Agnes Walsh (born 1950) is a Canadian poet, playwright, actor and storyteller from Newfoundland and Labrador.

Born in Placentia, Newfoundland and Labrador, Walsh has won Newfoundland and Labrador Arts and Letters awards for poetry as well as TickleAce poetry and ballad writing awards. Her poems have been translated into French and Portuguese. She has toured Canada, the eastern United States, Portugal, and Ireland reading from her work.

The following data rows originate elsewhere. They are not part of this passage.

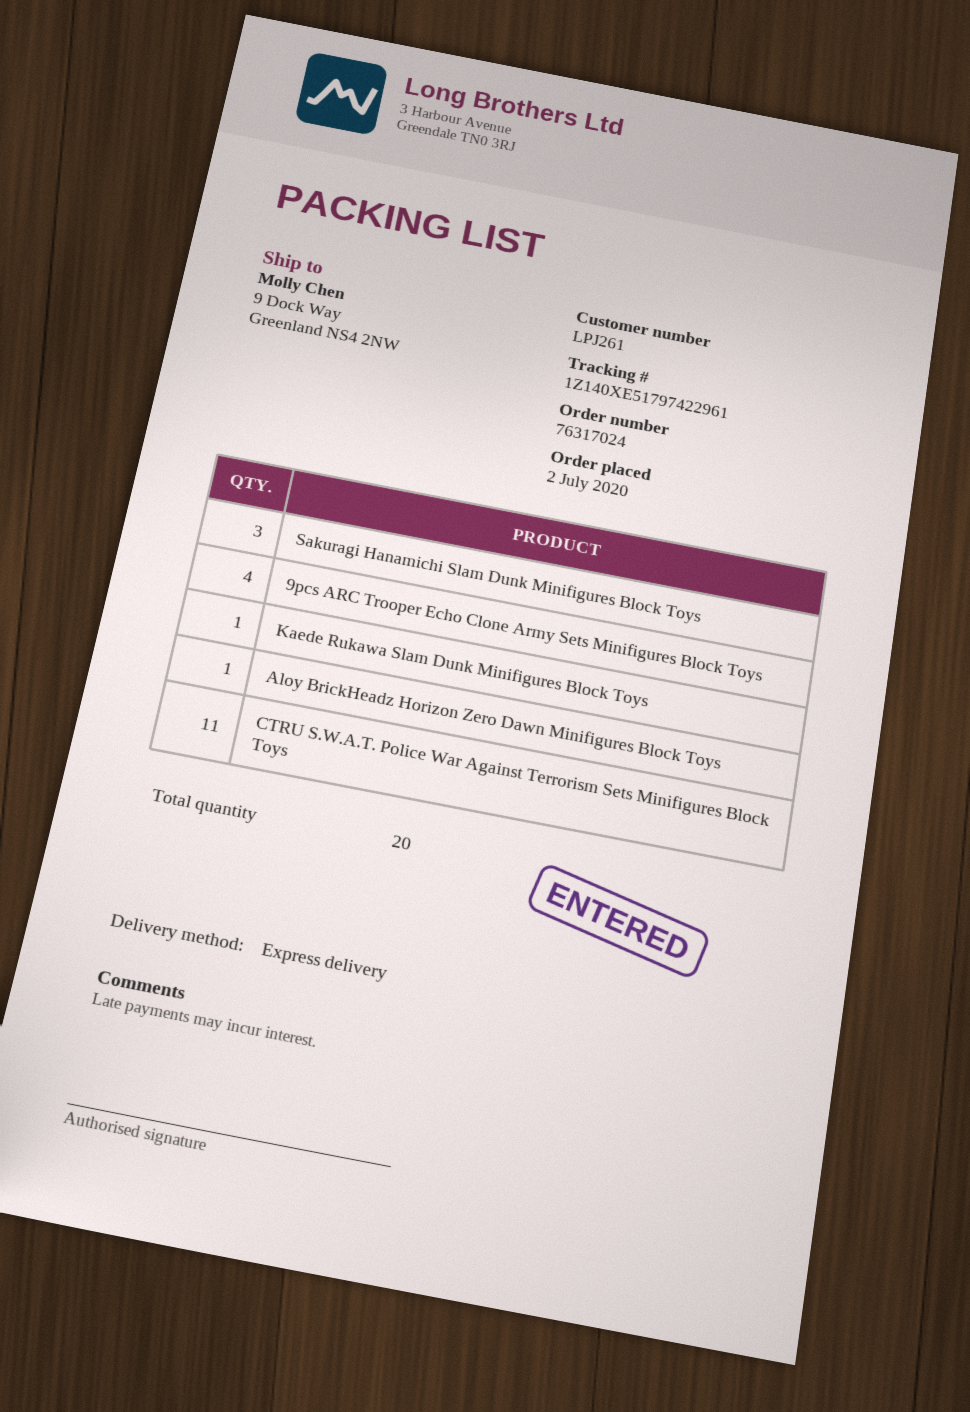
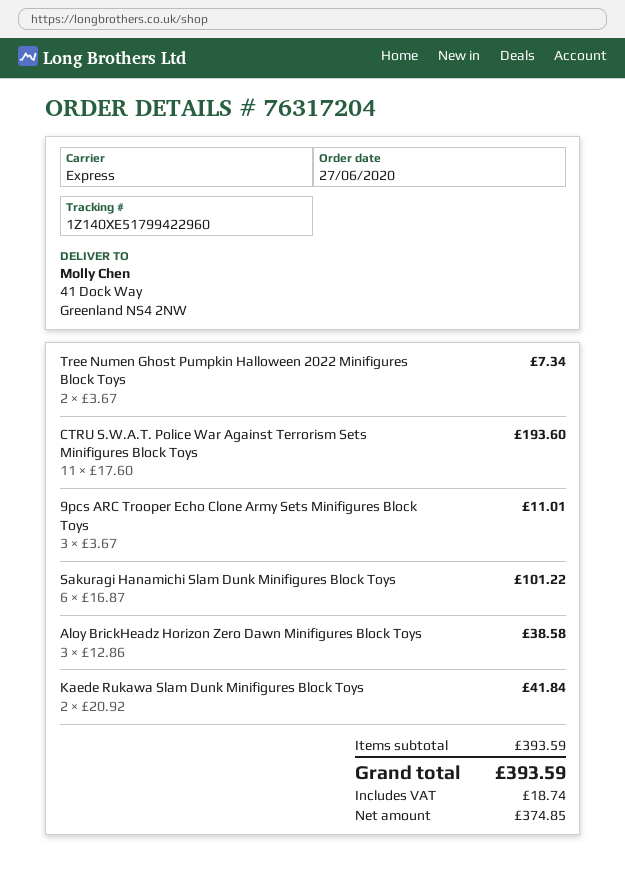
order number: 76317024 -> 76317204
order date: 2020-07-02 -> 2020-06-27
tracking number: 1Z140XE51797422961 -> 1Z140XE51799422960
ship to: 9 Dock Way, Greenland NS4 2NW -> 41 Dock Way, Greenland NS4 2NW
Sakuragi Hanamichi Slam Dunk Minifigures Block Toys: 3 -> 6
9pcs ARC Trooper Echo Clone Army Sets Minifigures Block Toys: 4 -> 3
Kaede Rukawa Slam Dunk Minifigures Block Toys: 1 -> 2
Aloy BrickHeadz Horizon Zero Dawn Minifigures Block Toys: 1 -> 3
Tree Numen Ghost Pumpkin Halloween 2022 Minifigures Block Toys: none -> 2

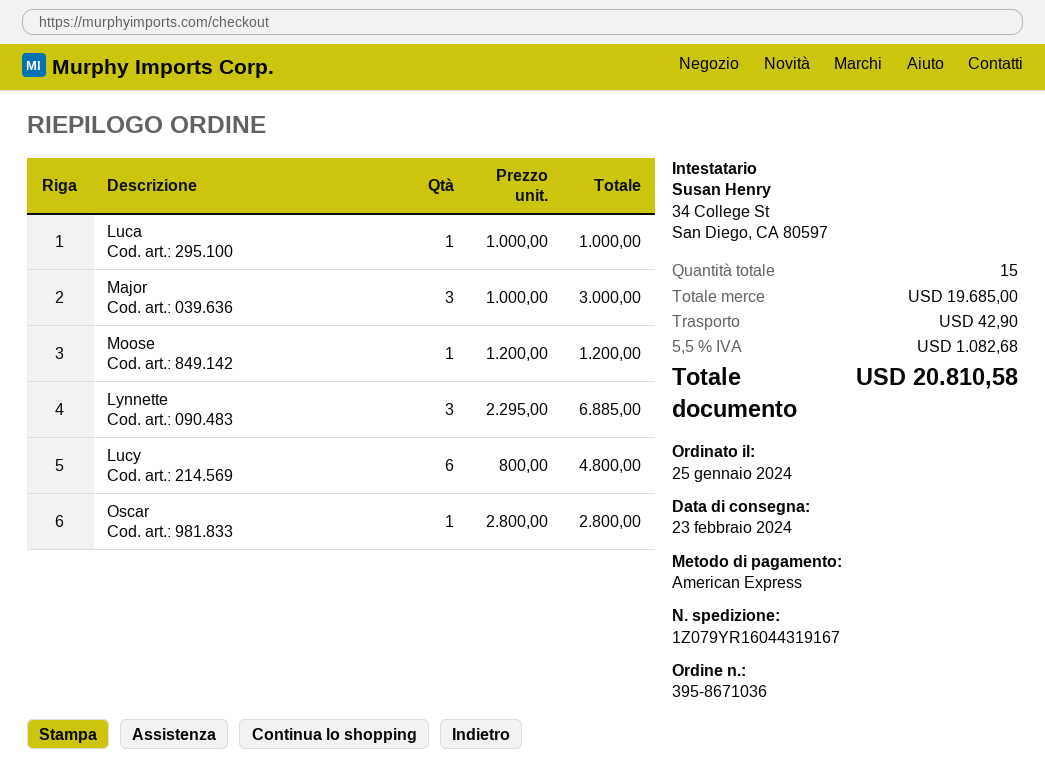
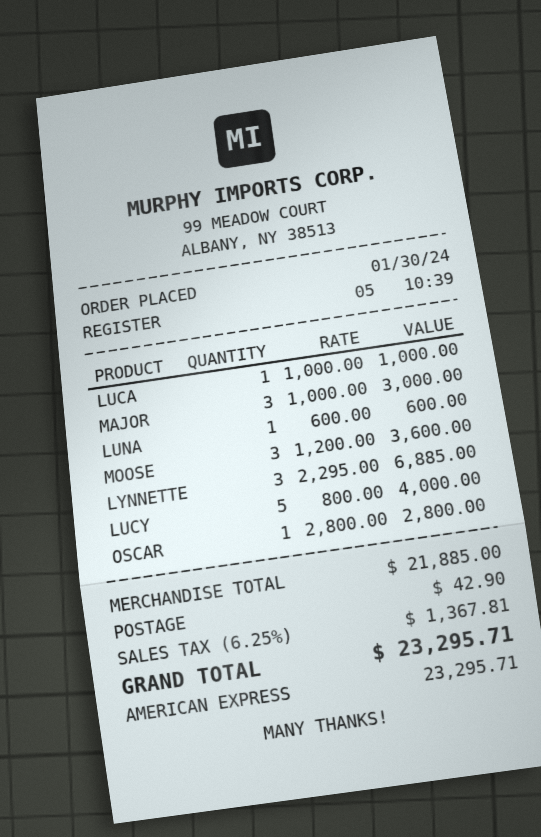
order date: 2024-01-25 -> 2024-01-30
Moose: 1 x 1200.00 = 1200.00 -> 3 x 1200.00 = 3600.00
Lucy: 6 x 800.00 = 4800.00 -> 5 x 800.00 = 4000.00
LUNA: none -> 1 x 600.00 = 600.00
subtotal: 19685.00 -> 21885.00
tax: 5.5% = 1082.68 -> 6.25% = 1367.81
total: 20810.58 -> 23295.71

Walsh is also the founder of the Tramore Theatre Troupe on the Cape Shore of Placentia Bay, an ensemble dedicated to preserving and presenting the oral history of that area. The group has performed to packed houses in both Newfoundland and Ireland and hosted Irish cultural exchanges to the Cape Shore area.

She has adapted Nobel Prize-winning Icelandic author Halldór Laxness's The Atom Station for the theatre.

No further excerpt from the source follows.